### [WORK ITEM]
The answer should be a single number: how many lines in the material contain "Total".

### [AVAILABLE DATA]

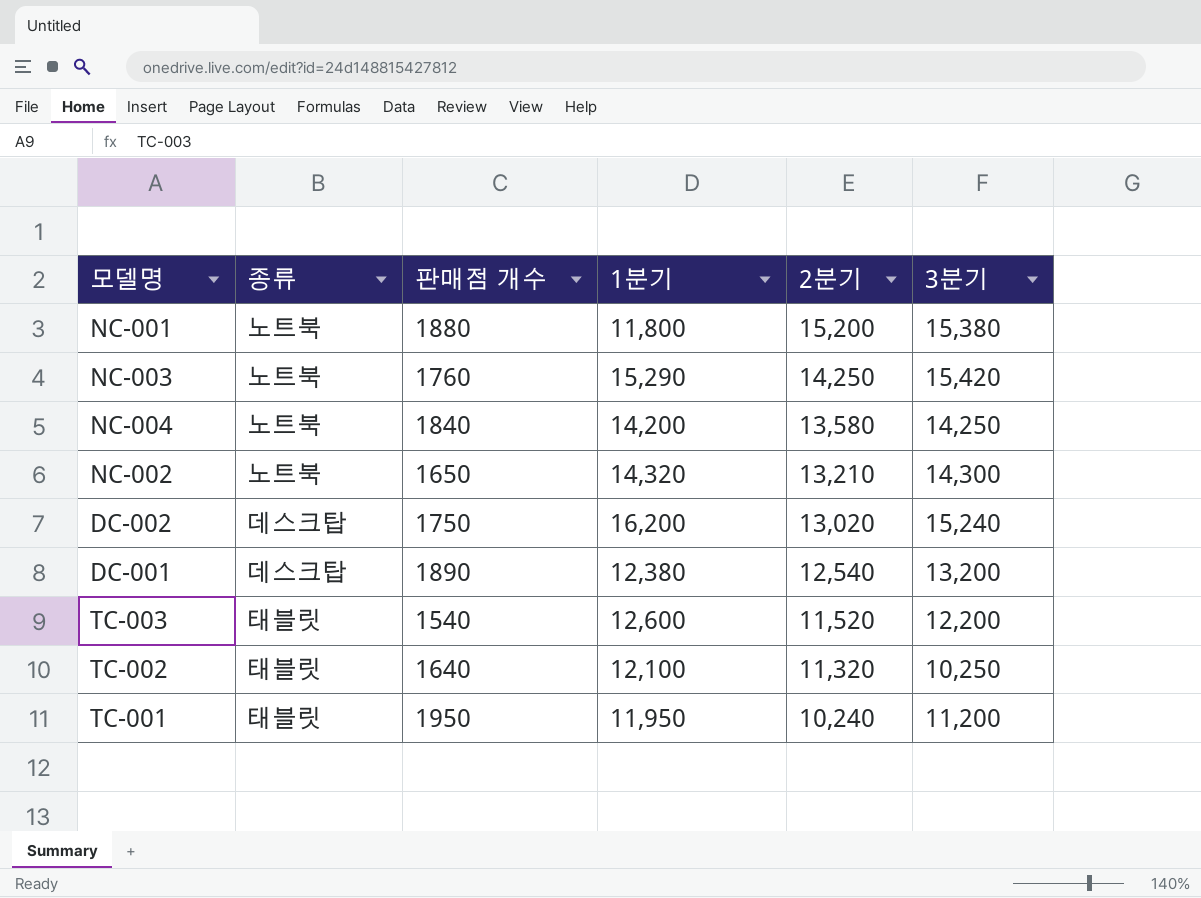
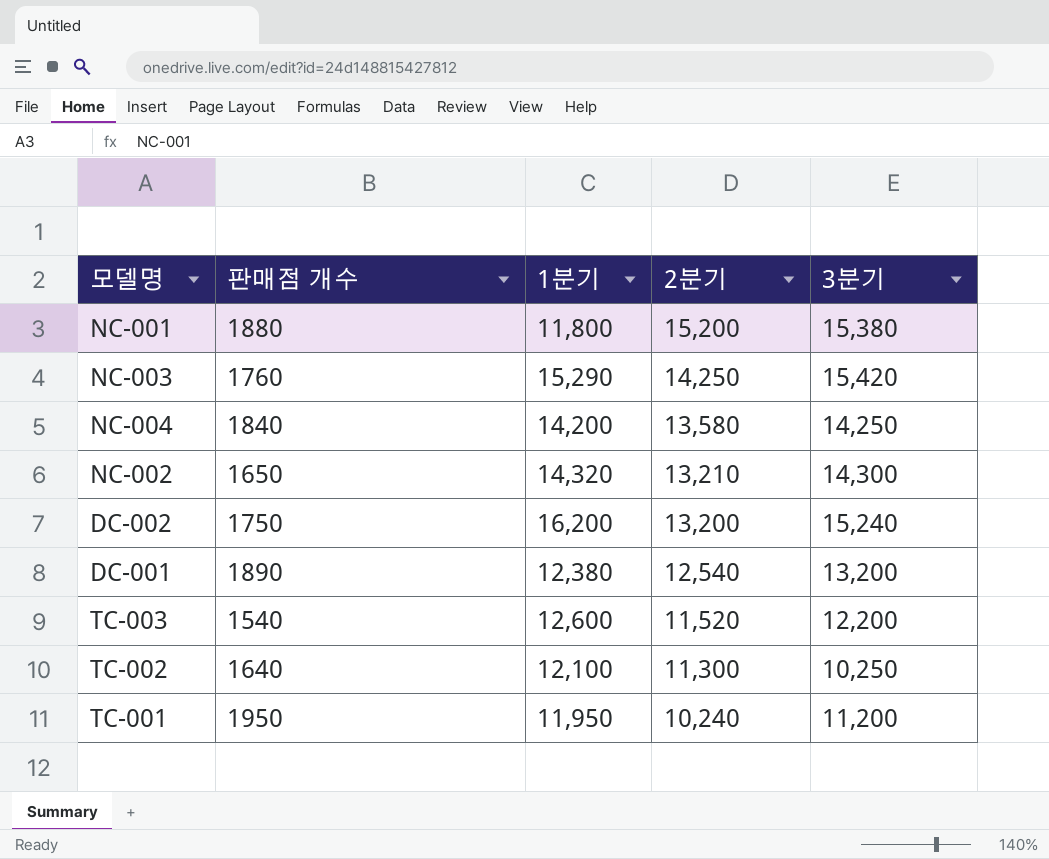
column 종류 | position: 2 -> none
DC-002 | 2분기: 13,020 -> 13,200
TC-002 | 2분기: 11,320 -> 11,300

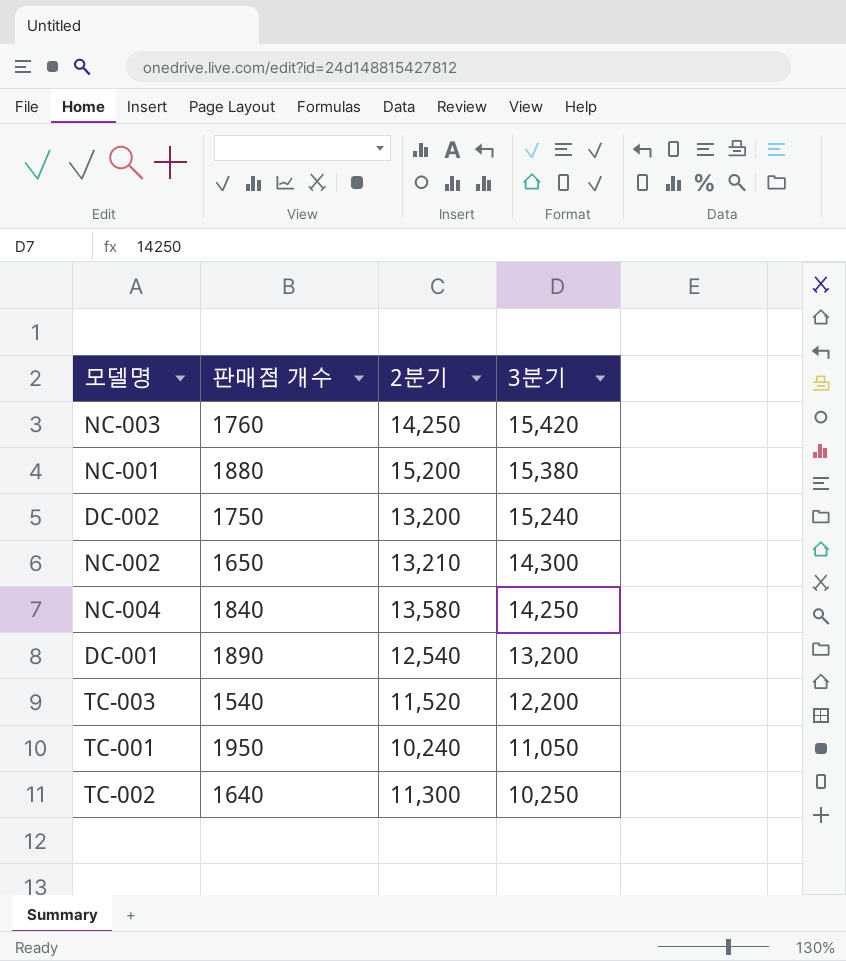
row order: 2분기 descending -> 3분기 descending
column 1분기 | position: 3 -> none
TC-001 | 3분기: 11,200 -> 11,050

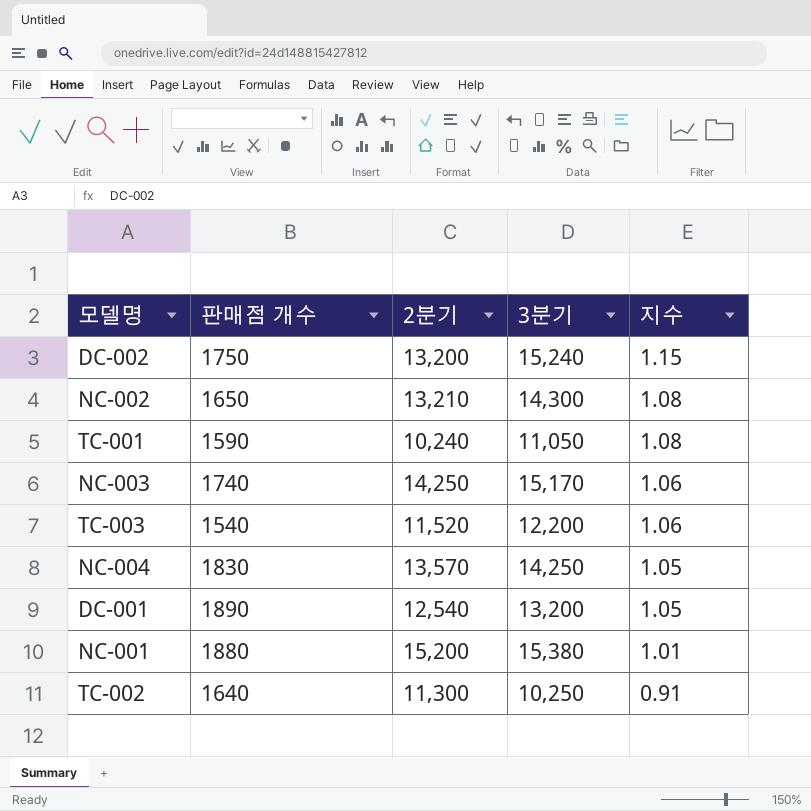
row order: 3분기 descending -> 지수 descending
column 지수 | formula: none -> [3분기] / [2분기]
TC-001 | 판매점 개수: 1950 -> 1590
NC-003 | 판매점 개수: 1760 -> 1740
NC-003 | 3분기: 15,420 -> 15,170
NC-004 | 판매점 개수: 1840 -> 1830
NC-004 | 2분기: 13,580 -> 13,570

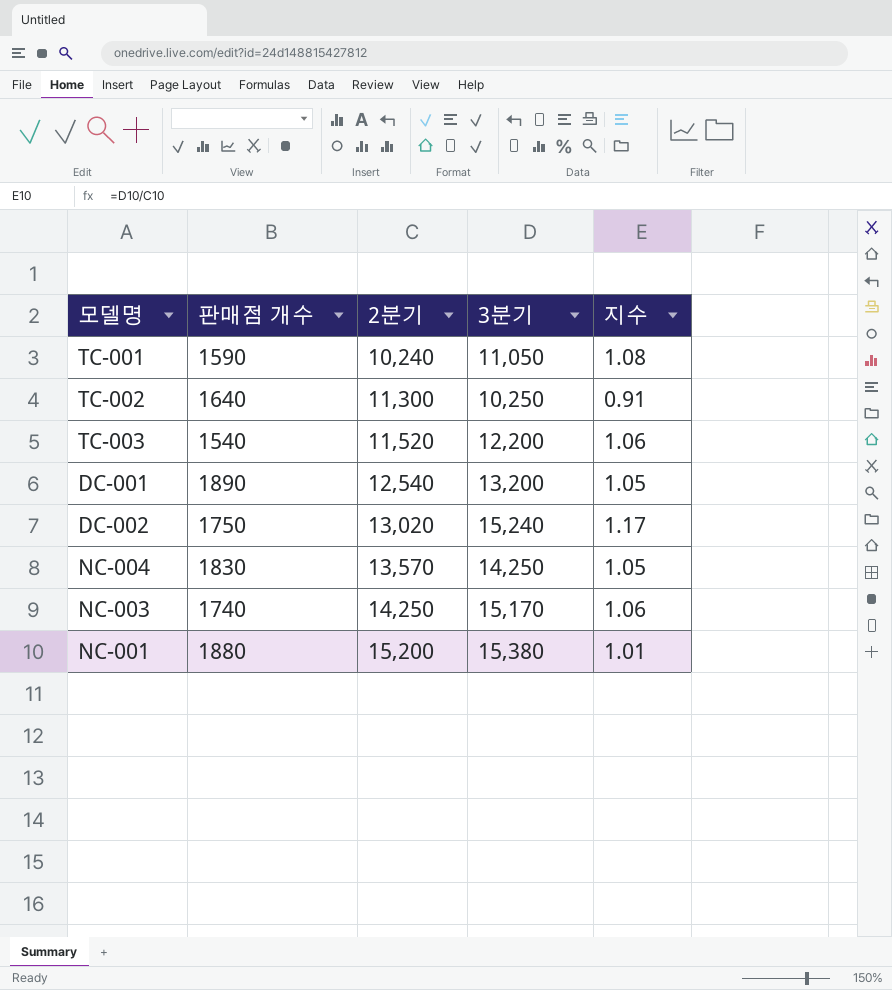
row order: 지수 descending -> 2분기 ascending
row NC-002: 1650 | 13,210 | 14,300 | 1.08 -> none
DC-002 | 2분기: 13,200 -> 13,020
DC-002 | 지수: 1.15 -> 1.17

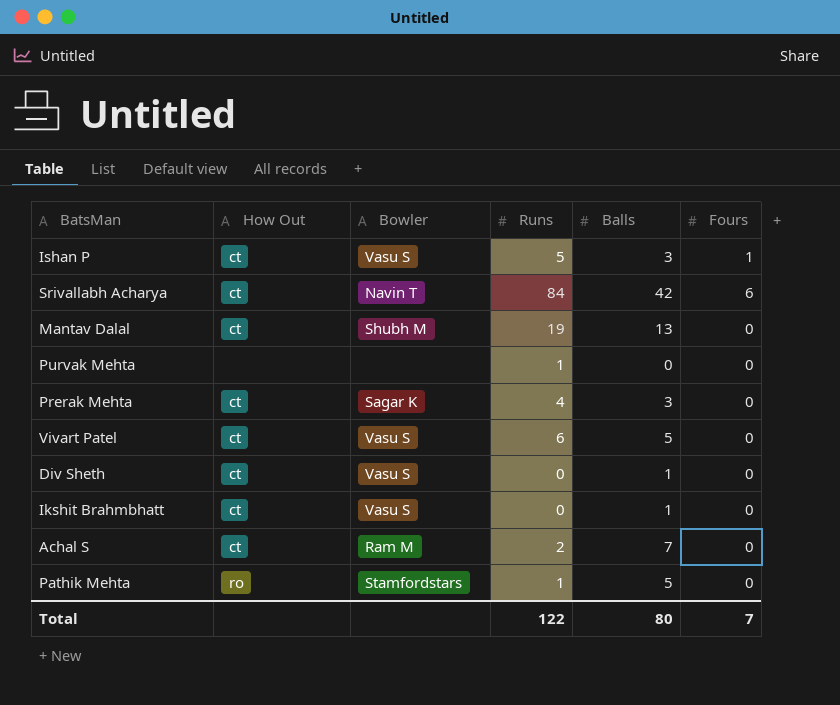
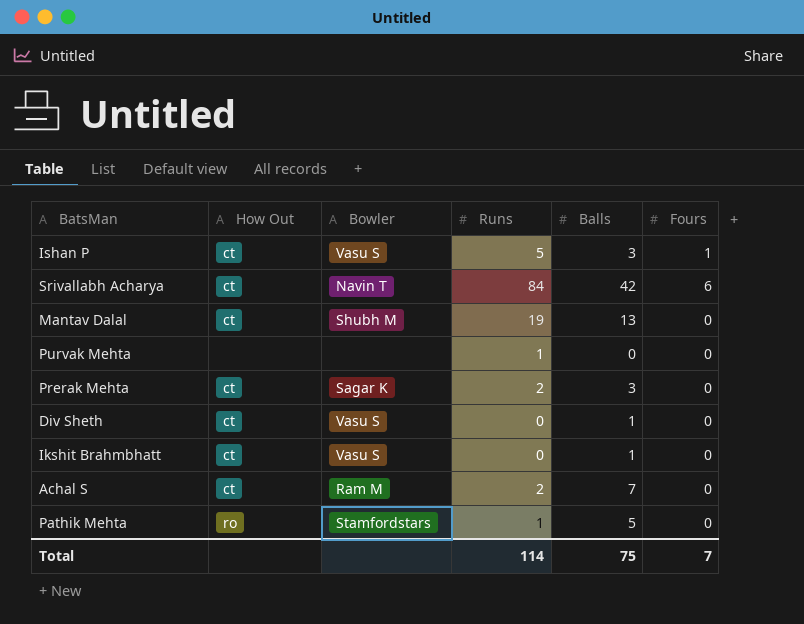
row Vivart Patel: ct | Vasu S | 6 | 5 | 0 -> none
Prerak Mehta | Runs: 4 -> 2
Total | Runs: 122 -> 114
Total | Balls: 80 -> 75

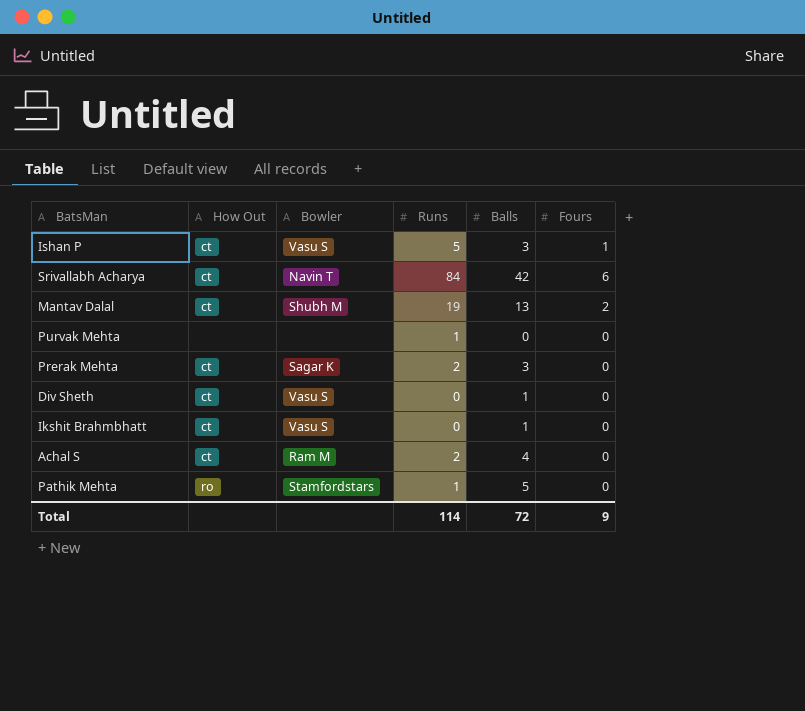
Mantav Dalal | Fours: 0 -> 2
Achal S | Balls: 7 -> 4
Total | Balls: 75 -> 72
Total | Fours: 7 -> 9

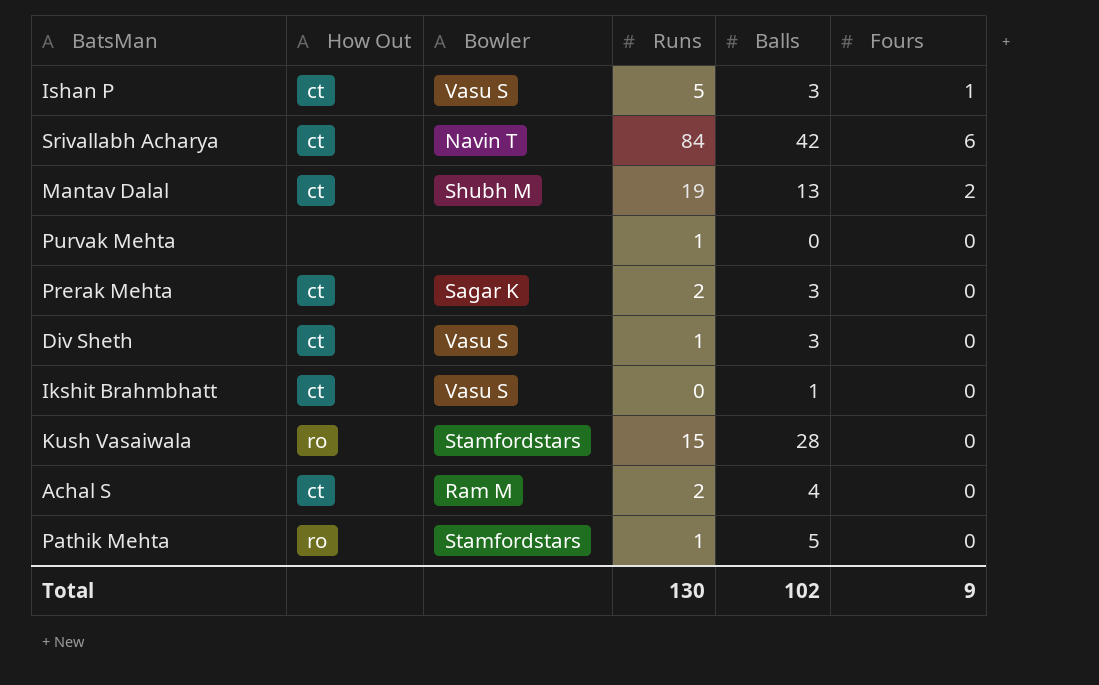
Div Sheth | Runs: 0 -> 1
Div Sheth | Balls: 1 -> 3
row Kush Vasaiwala: none -> ro | Stamfordstars | 15 | 28 | 0
Total | Runs: 114 -> 130
Total | Balls: 72 -> 102

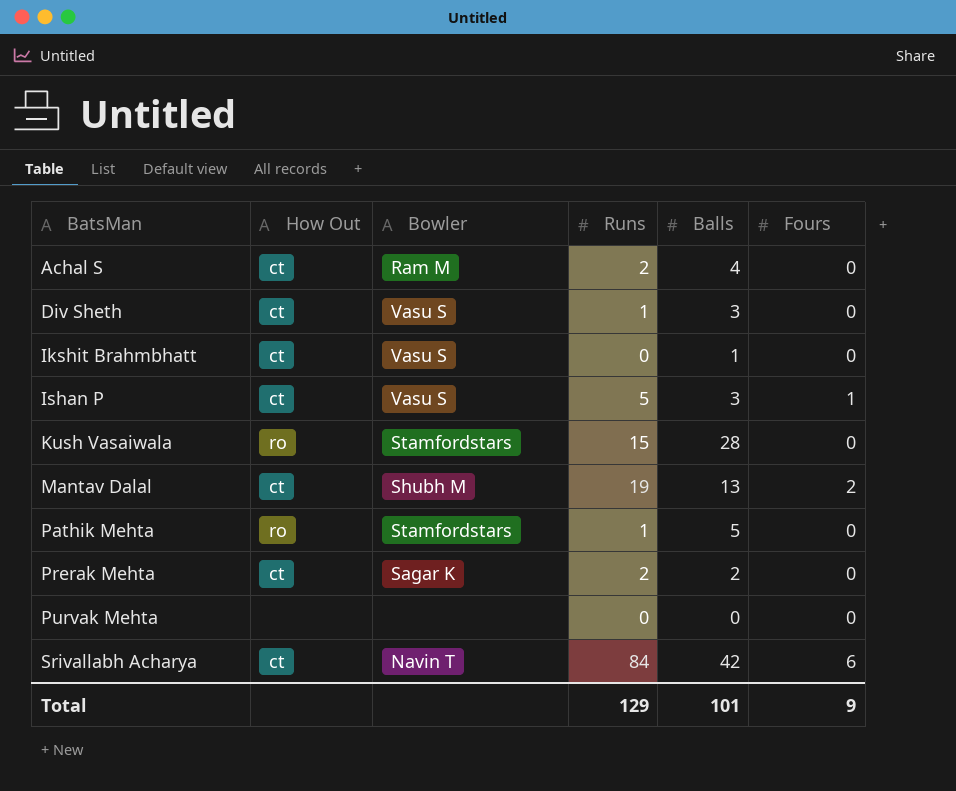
row order: none -> BatsMan ascending
Prerak Mehta | Balls: 3 -> 2
Purvak Mehta | Runs: 1 -> 0
Total | Runs: 130 -> 129
Total | Balls: 102 -> 101

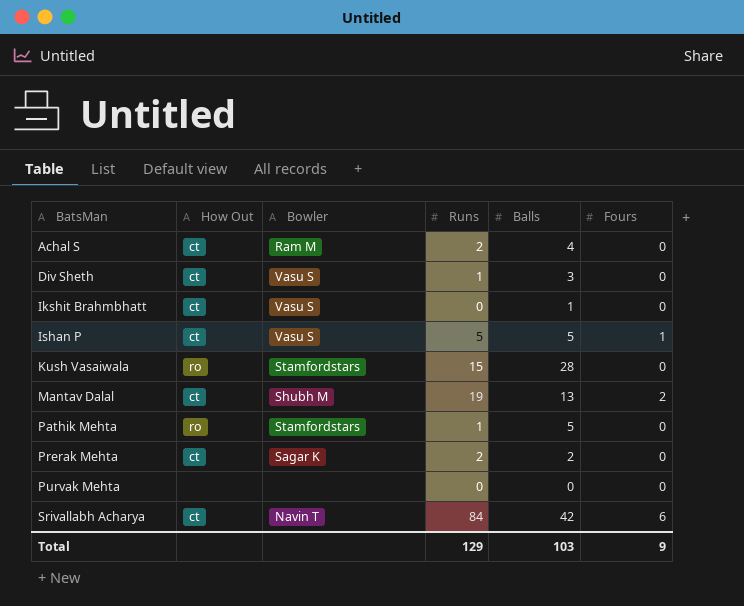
Ishan P | Balls: 3 -> 5
Total | Balls: 101 -> 103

### [THE COMPLETED TASK]
9